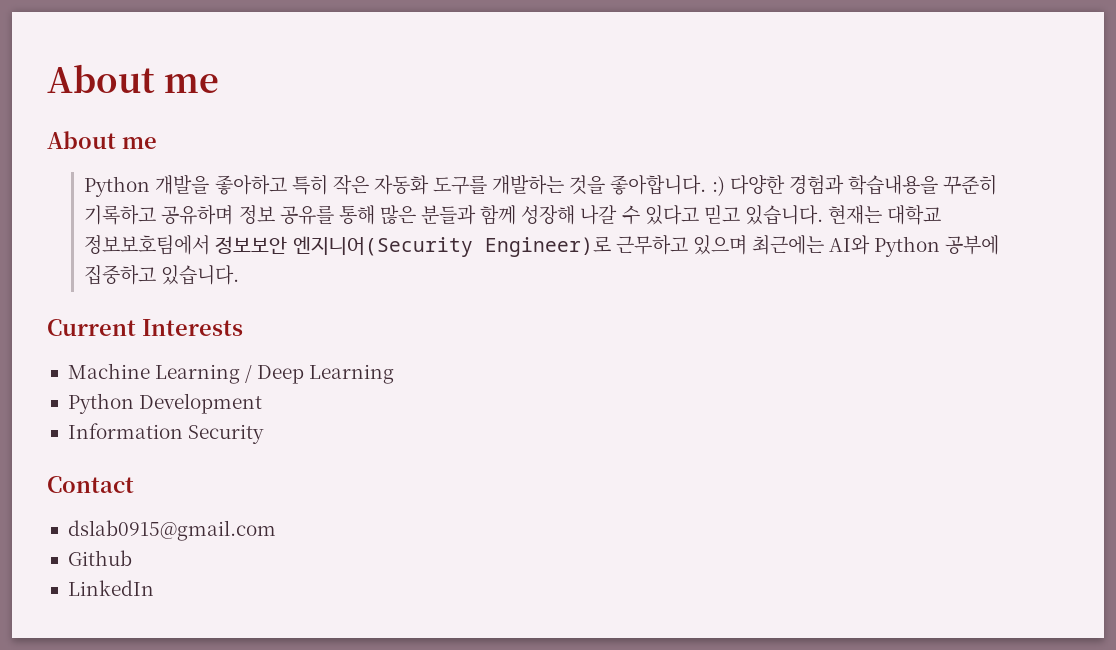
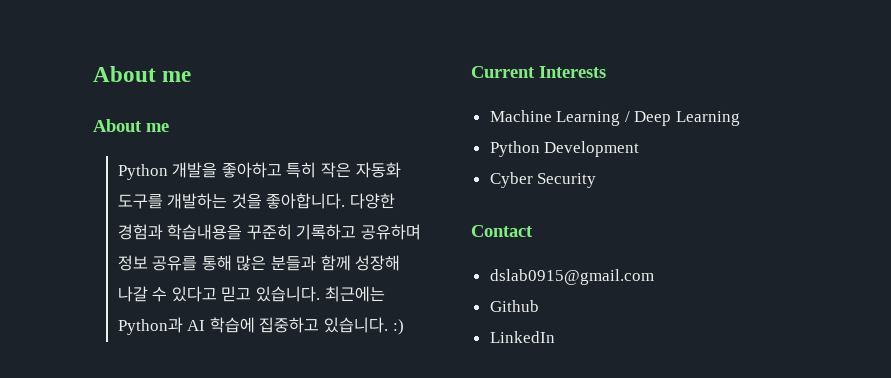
- Python 개발을 좋아하고 특히 작은 자동화 도구를 개발하는 것을 좋아합니다. :) 다양한 경험과 학습내용을 꾸준히 기록하고 공유하며 정보 공유를 통해 많은 분들과 함께 성장해 나갈 수 있다고 믿고 있습니다.
+ Python 개발을 좋아하고 특히 작은 자동화 도구를 개발하는 것을 좋아합니다. 다양한 경험과 학습내용을 꾸준히 기록하고 공유하며 정보 공유를 통해 많은 분들과 함께 성장해 나갈 수 있다고 믿고 있습니다.
- 현재는 대학교 정보보호팀에서 정보보안 엔지니어(Security Engineer)로 근무하고 있으며 최근에는 AI와 Python 공부에 집중하고 있습니다.
+ 최근에는 Python과 AI 학습에 집중하고 있습니다. :)
- Information Security
+ Cyber Security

# What you need to do
Once the pictures are set aside, give the rest of the material again unchanged.

# Exercise response
- Python 개발을 좋아하고 특히 작은 자동화 도구를 개발하는 것을 좋아합니다. :) 다양한 경험과 학습내용을 꾸준히 기록하고 공유하며 정보 공유를 통해 많은 분들과 함께 성장해 나갈 수 있다고 믿고 있습니다.
+ Python 개발을 좋아하고 특히 작은 자동화 도구를 개발하는 것을 좋아합니다. 다양한 경험과 학습내용을 꾸준히 기록하고 공유하며 정보 공유를 통해 많은 분들과 함께 성장해 나갈 수 있다고 믿고 있습니다.
- 현재는 대학교 정보보호팀에서 정보보안 엔지니어(Security Engineer)로 근무하고 있으며 최근에는 AI와 Python 공부에 집중하고 있습니다.
+ 최근에는 Python과 AI 학습에 집중하고 있습니다. :)
- Information Security
+ Cyber Security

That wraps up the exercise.